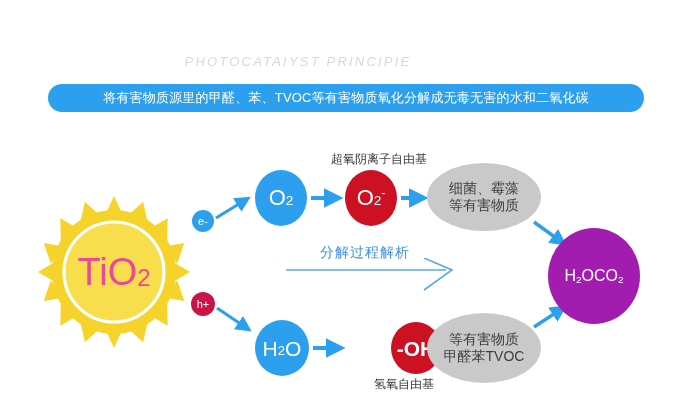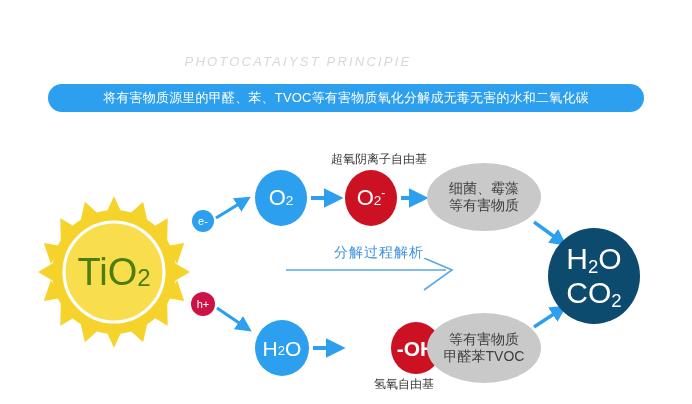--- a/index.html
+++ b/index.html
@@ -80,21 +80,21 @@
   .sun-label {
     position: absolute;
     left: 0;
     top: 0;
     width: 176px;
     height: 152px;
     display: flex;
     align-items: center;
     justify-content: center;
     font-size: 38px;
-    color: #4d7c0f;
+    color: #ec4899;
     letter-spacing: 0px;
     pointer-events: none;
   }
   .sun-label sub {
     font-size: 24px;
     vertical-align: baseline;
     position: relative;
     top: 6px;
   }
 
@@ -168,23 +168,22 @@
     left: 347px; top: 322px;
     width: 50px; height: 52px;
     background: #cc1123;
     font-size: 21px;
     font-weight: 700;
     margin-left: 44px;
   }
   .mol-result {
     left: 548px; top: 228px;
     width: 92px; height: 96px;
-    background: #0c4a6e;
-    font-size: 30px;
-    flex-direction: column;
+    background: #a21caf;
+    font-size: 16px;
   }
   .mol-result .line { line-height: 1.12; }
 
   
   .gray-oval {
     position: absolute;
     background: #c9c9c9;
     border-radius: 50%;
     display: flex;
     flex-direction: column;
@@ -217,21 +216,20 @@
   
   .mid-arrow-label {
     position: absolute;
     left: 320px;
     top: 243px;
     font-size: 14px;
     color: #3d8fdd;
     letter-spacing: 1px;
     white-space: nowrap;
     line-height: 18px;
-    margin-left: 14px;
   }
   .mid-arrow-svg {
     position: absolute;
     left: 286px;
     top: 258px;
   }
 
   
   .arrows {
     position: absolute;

- _ACTIVITY_:
Quote the line that contains "-80,21 +80,21 @@" and each line after it through the end of the data, exactly, leaving out everything else.

- _ANSWER TO THIS TASK_:
@@ -80,21 +80,21 @@
   .sun-label {
     position: absolute;
     left: 0;
     top: 0;
     width: 176px;
     height: 152px;
     display: flex;
     align-items: center;
     justify-content: center;
     font-size: 38px;
-    color: #4d7c0f;
+    color: #ec4899;
     letter-spacing: 0px;
     pointer-events: none;
   }
   .sun-label sub {
     font-size: 24px;
     vertical-align: baseline;
     position: relative;
     top: 6px;
   }
 
@@ -168,23 +168,22 @@
     left: 347px; top: 322px;
     width: 50px; height: 52px;
     background: #cc1123;
     font-size: 21px;
     font-weight: 700;
     margin-left: 44px;
   }
   .mol-result {
     left: 548px; top: 228px;
     width: 92px; height: 96px;
-    background: #0c4a6e;
-    font-size: 30px;
-    flex-direction: column;
+    background: #a21caf;
+    font-size: 16px;
   }
   .mol-result .line { line-height: 1.12; }
 
   
   .gray-oval {
     position: absolute;
     background: #c9c9c9;
     border-radius: 50%;
     display: flex;
     flex-direction: column;
@@ -217,21 +216,20 @@
   
   .mid-arrow-label {
     position: absolute;
     left: 320px;
     top: 243px;
     font-size: 14px;
     color: #3d8fdd;
     letter-spacing: 1px;
     white-space: nowrap;
     line-height: 18px;
-    margin-left: 14px;
   }
   .mid-arrow-svg {
     position: absolute;
     left: 286px;
     top: 258px;
   }
 
   
   .arrows {
     position: absolute;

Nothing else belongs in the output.